The second part of Benedictow’s tome is an encyclopedic analysis of the plague’s epidemiology through Europe on a country-by-country basis. This approach allows the author not only to provide insight into specific regions but also to identify a distinct plague epidemiology in the 14th century, show the interconnected nature of the medieval European world, and compare areas. Although the author organizes chapters using the names of modern nation-states, he is careful to define those locations according to medieval thinking, which was based not simply on political affiliations but on economic ties and cultural traits. For example, in the Middle Ages, multiple principalities comprised “Belgium,” and “[…] the present-day territory of Belgium is not conterminous or identical with the principalities at the times of the Black Death […]” (110).

Starting with the siege of Kaffa, Benedictow tracks the plague’s movements with Italian merchant ships through Constantinople to Greece and the Dalmatian Coast of modern Croatia. Once it reached Italy’s ports, such as Messina, Genoa, and Venice, those cities served as new epicenters from which plague spread to other coastal cities in the Mediterranean. Evidence shows that ships were the most significant vehicles for plague’s dissemination along coastlines and rivers, but it also spread inland along primary and secondary roads. Medieval commerce facilitated the Black Death’s spread.

Throughout his analysis of the plague’s epidemiology in specific regions, Benedictow calculates the pace at which the pandemic spread. He shows that it traveled at slower paces during cold months and that high population density slowed the time that it took for the Black Death to subsume a city and/or country.

Evidence from donations to religious institutions sheds light on the plague’s epidemiology and allows Benedictow to identify when the plague attacked certain areas. For example, tracking donations in Denmark between 1340 and 1350 shows a sharp rise in the number of donations during the years of the Black Death.
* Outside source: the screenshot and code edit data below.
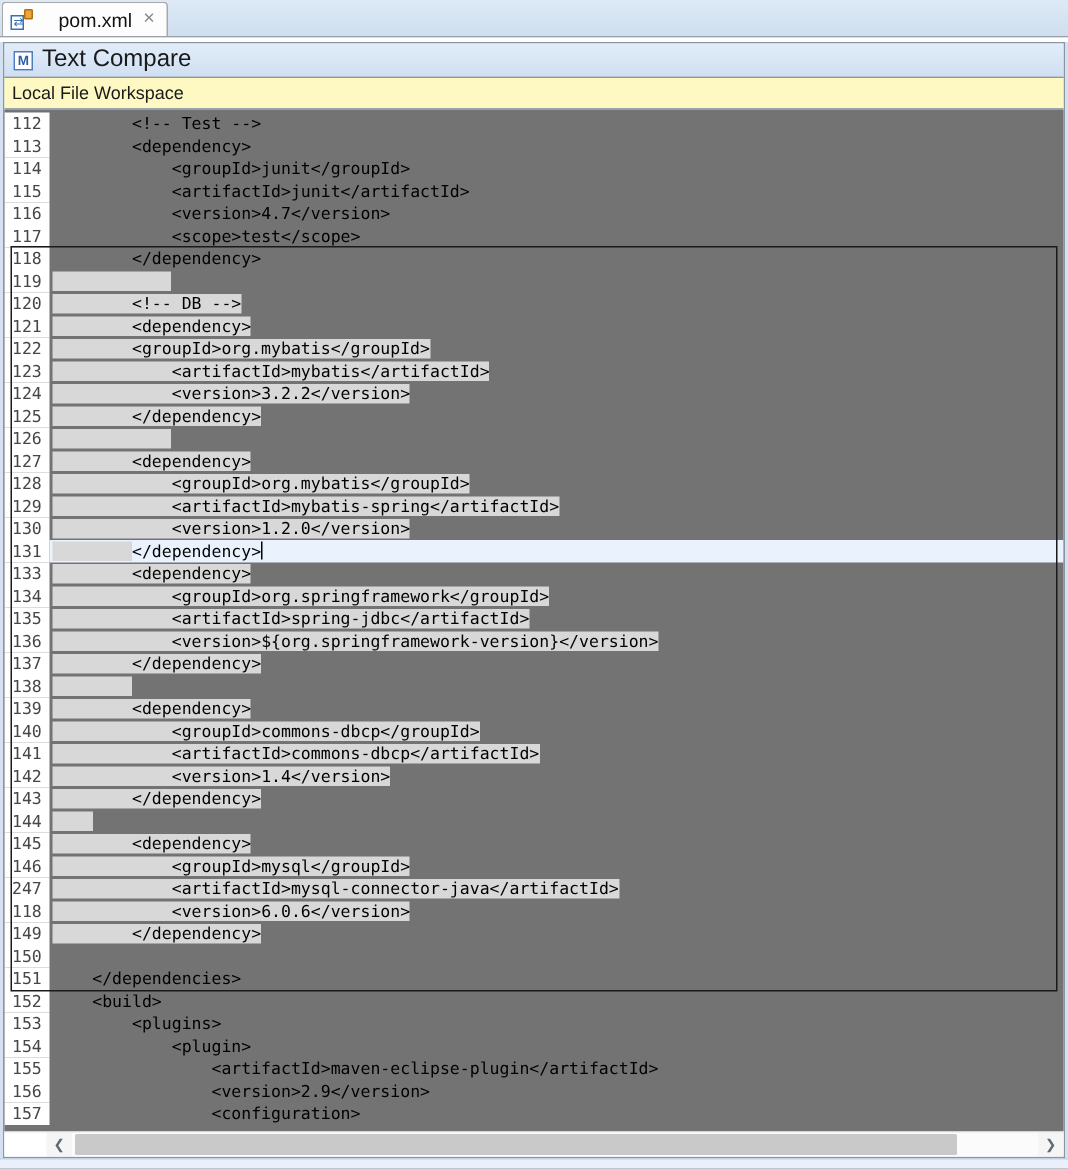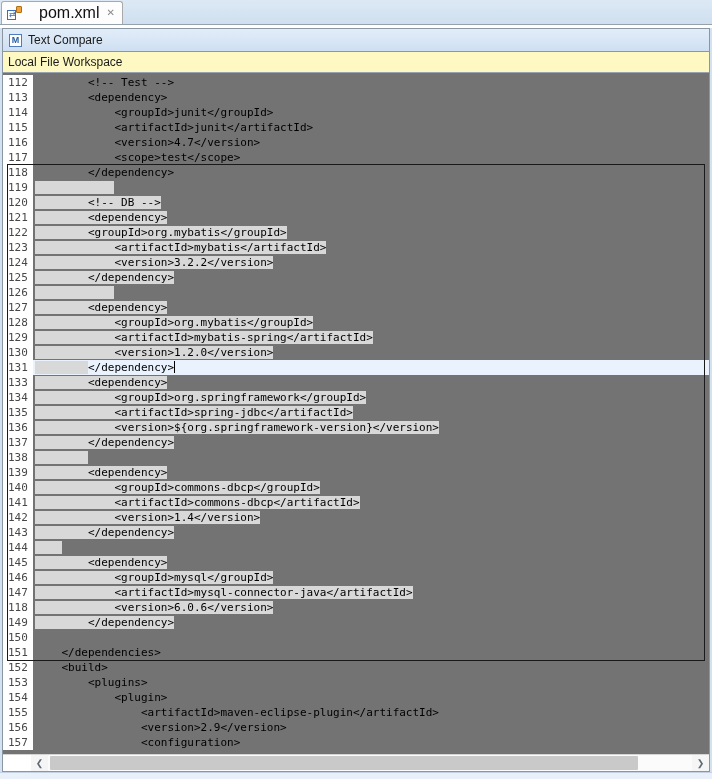--- a/index.html
+++ b/index.html
@@ -12,7 +12,7 @@
             border-bottom:1px solid #97a1ab; display:flex; align-items:flex-end; padding-left:1px; }
   .tab { height:23px; background:#fdfdfd; border:1px solid #a9a9a9; border-bottom:none;
          border-radius:3px 3px 0 0; display:flex; align-items:center; padding:0 7px 0 5px; gap:5px; }
-  .tab-label { font-size:16px; color:#111;padding-left:12px; }
+  .tab-label { font-size:13px; color:#111;padding-left:12px; }
   .cmp-icon { position:relative; width:15px; height:14px; display:inline-block; }
   .cmp-icon .pg { position:absolute; left:0; bottom:0; width:9px; height:10px;
                   border:1px solid #3b6fb5; background:#fff; }

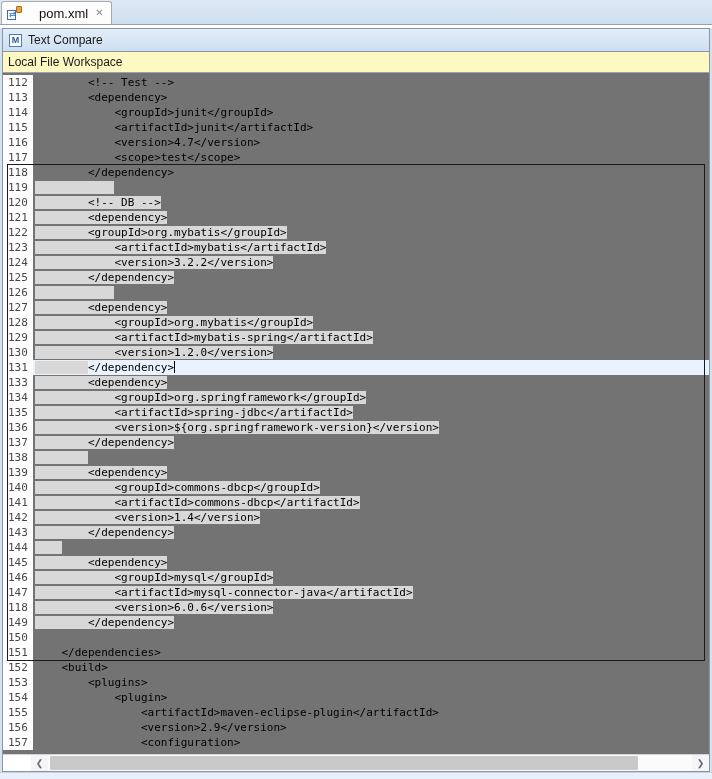--- a/index.html
+++ b/index.html
@@ -30,7 +30,7 @@
                 border-bottom:1px solid #8b96a3; display:flex; align-items:center; gap:6px; padding:0 6px; }
   .m-icon { width:13px; height:13px; border:1px solid #4f7cbf; background:#fff; color:#2b5fa6;
             font-size:9px; font-weight:bold; display:flex; align-items:center; justify-content:center; }
-  .cmp-title { font-size:12px; color:#1a1a1a; }
+  .cmp-title { font-size:16px; color:#1a1a1a; }
   .pane-header { height:21px; background:#fef9c3; border-bottom:1px solid #98a3ae;
                  display:flex; align-items:center; padding:0 5px; font-size:12px; color:#1a1a1a; }
 

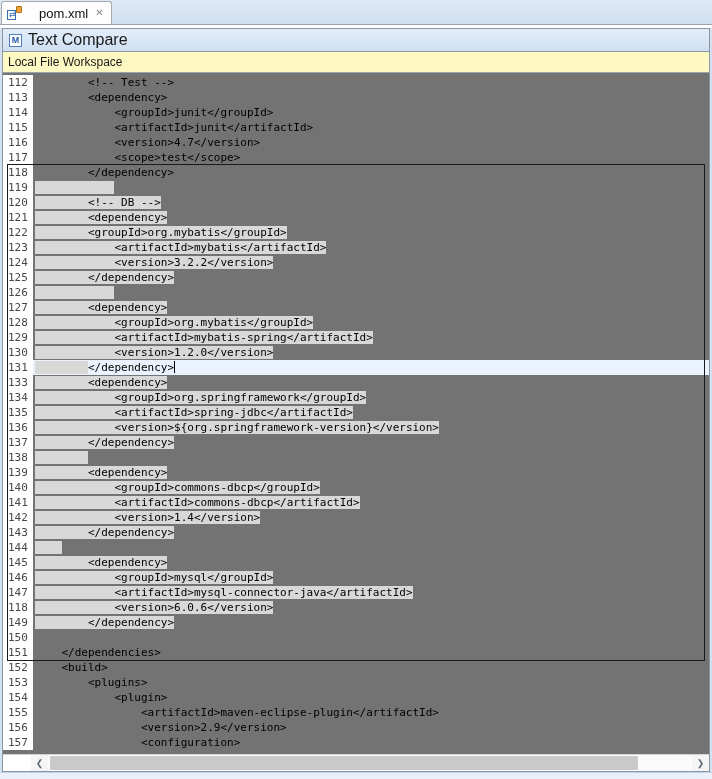--- a/index.html
+++ b/index.html
@@ -227,7 +227,7 @@
             <span class="lc"><span class="chg">			&lt;groupId&gt;mysql&lt;/groupId&gt;</span></span>
           </div>
           <div class="row">
-            <span class="ln">147</span>
+            <span class="ln">247</span>
             <span class="lc"><span class="chg">			&lt;artifactId&gt;mysql-connector-java&lt;/artifactId&gt;</span></span>
           </div>
           <div class="row">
For example, Benedictow identified six donations in 1340 but found 13 in 1349 and 31 donations in 1350. As elites became concerned about the Black Death and their own mortality, they made these religious donations in the hopes that God would offer them salvation. This evidence suggests the plague landed in Denmark in 1349 and peaked the following year. If one breaks down the donations by specific location of the institutions, this data provides further insight on the disease’s regional dissemination within medieval Denmark.
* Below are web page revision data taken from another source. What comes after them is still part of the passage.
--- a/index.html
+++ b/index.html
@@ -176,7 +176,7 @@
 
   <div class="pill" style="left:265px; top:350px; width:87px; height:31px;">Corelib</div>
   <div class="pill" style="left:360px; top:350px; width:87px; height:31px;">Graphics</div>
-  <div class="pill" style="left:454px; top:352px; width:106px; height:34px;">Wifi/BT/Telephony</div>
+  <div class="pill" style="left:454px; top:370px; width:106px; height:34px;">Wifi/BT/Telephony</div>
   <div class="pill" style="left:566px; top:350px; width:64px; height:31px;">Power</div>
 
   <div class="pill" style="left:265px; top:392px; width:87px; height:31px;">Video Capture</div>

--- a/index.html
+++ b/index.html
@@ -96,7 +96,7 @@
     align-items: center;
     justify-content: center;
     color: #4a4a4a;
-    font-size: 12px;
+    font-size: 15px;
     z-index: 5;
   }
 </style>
The industrial French city of Lyon was ripe for plague contamination and was infected through contact with Marseilles. By dating the outbreaks acknowledged in the surviving primary sources, Benedictow shows that the plague traveled at an average of about two kilometers per day as it traversed the 170 kilometers between the two cities. Furthermore, the plague appeared at roughly the same time in three French settlements located along the same road: Toulouse, Monteauban, and Agen. How did this happen? Benedictow says that they were all actually contaminated in winter months, but the plague went dormant and did not become known and visible until the spring that followed, making it seem as though the three settlements were infected simultaneously. Similar patterns of spread occurred throughout Europe.

The above examples are indicative of bubonic plague, which spread slower than pneumonic plague and which was inhibited by cool weather. This detailed, country-by-country analysis strengthens Benedictow’s thesis that the Black Death was the product of bubonic plague rather than pneumonic plague or some other disease.